Gourmande en ressources et en espaces, grande productrice de CO2 comme de déchets en tous genres… tel est lequotidien des grandes villes d’aujourd’hui. Pas forcément des plus réjouissants ! Une chose est sûre : les générations futures ne pourront ignorer les empreintes qu’elles laisseront à travers le temps. Sur le banc des accusés : la voiture. Evidemment. En moins de 150 ans*, cette dernière est parvenue à étendre son territoire jusqu’à conditionner les habitudes et les modes de vie des citadins. Pollution de l’air, étalement urbain, congestion, sont les principaux chefs d’inculpations dans ce dossier. Mais l’automobile, si elle est le chef du gang, n’est pas la seule coupable. Elle a des complices. Les habitations ont également leur part de responsabilité. Le secteur du bâtiment rejette ainsi plus du quart de la production française de CO2 et consomme près de 50 % des ressources naturelles, 40 % de l’énergie et 16 % de l’eau. Aujourd’hui la moitié de la population mondiale est urbaine. Et en 2030, cette proportion devrait atteindre 60 %. On dénombre ainsi plus d’une centaine de mégapoles (aires urbaines les plus peuplées : de 3 à 33 millions d’habitants) à travers le monde.
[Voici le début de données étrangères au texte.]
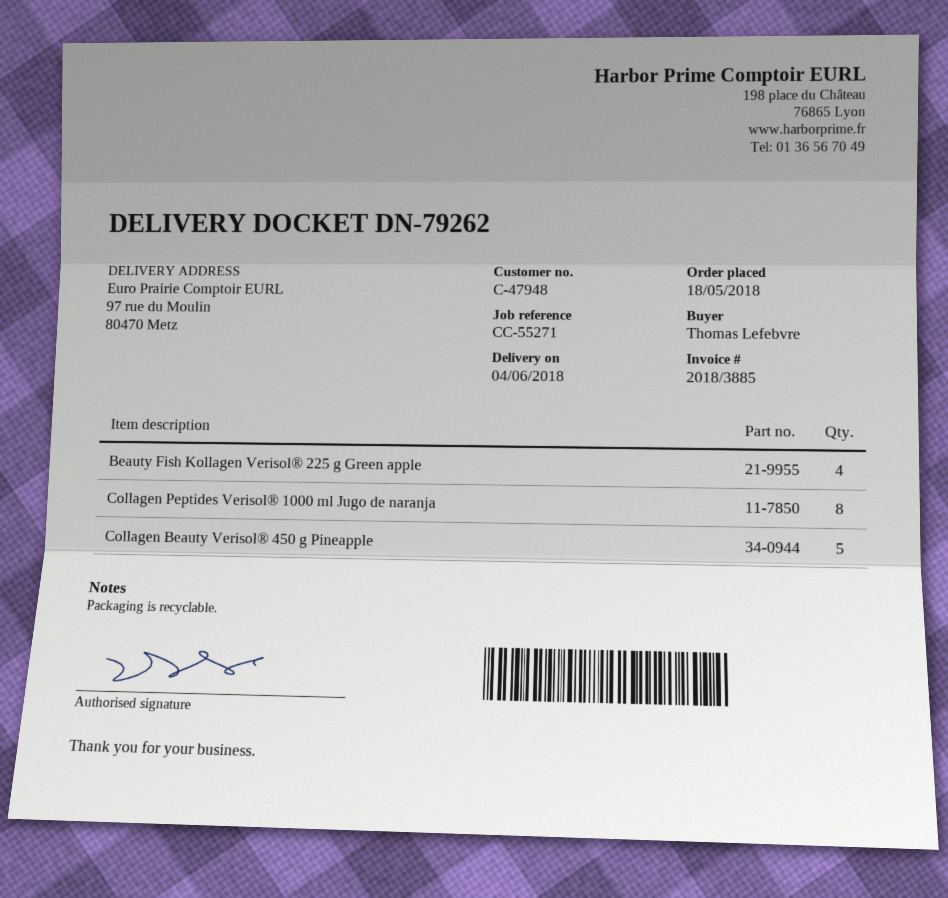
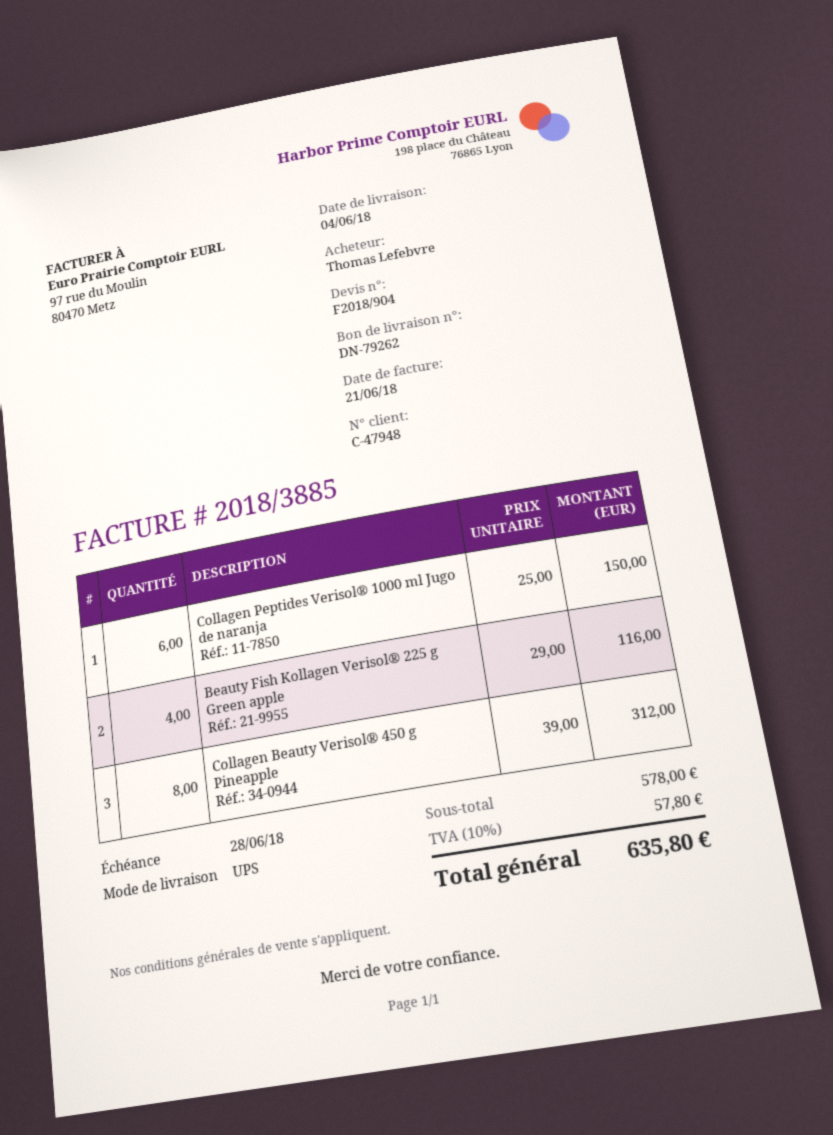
Collagen Peptides Verisol® 1000 ml Jugo de naranja: 8 -> 6
Collagen Beauty Verisol® 450 g Pineapple: 5 -> 8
Et leur développement s’accélère, principalement dans les pays émergents (Brésil, Chine, etc.) Les conséquences sont prévisibles. Il est donc urgent d’agir. Les villes se cherchent : modèle dense, polycentrique, creuse, etc. Mais elles ont pour obligation de dessiner leur visage de demain.
* En 1872, Amédée Bollée est le premier à commercialiser une “locomotive routière”.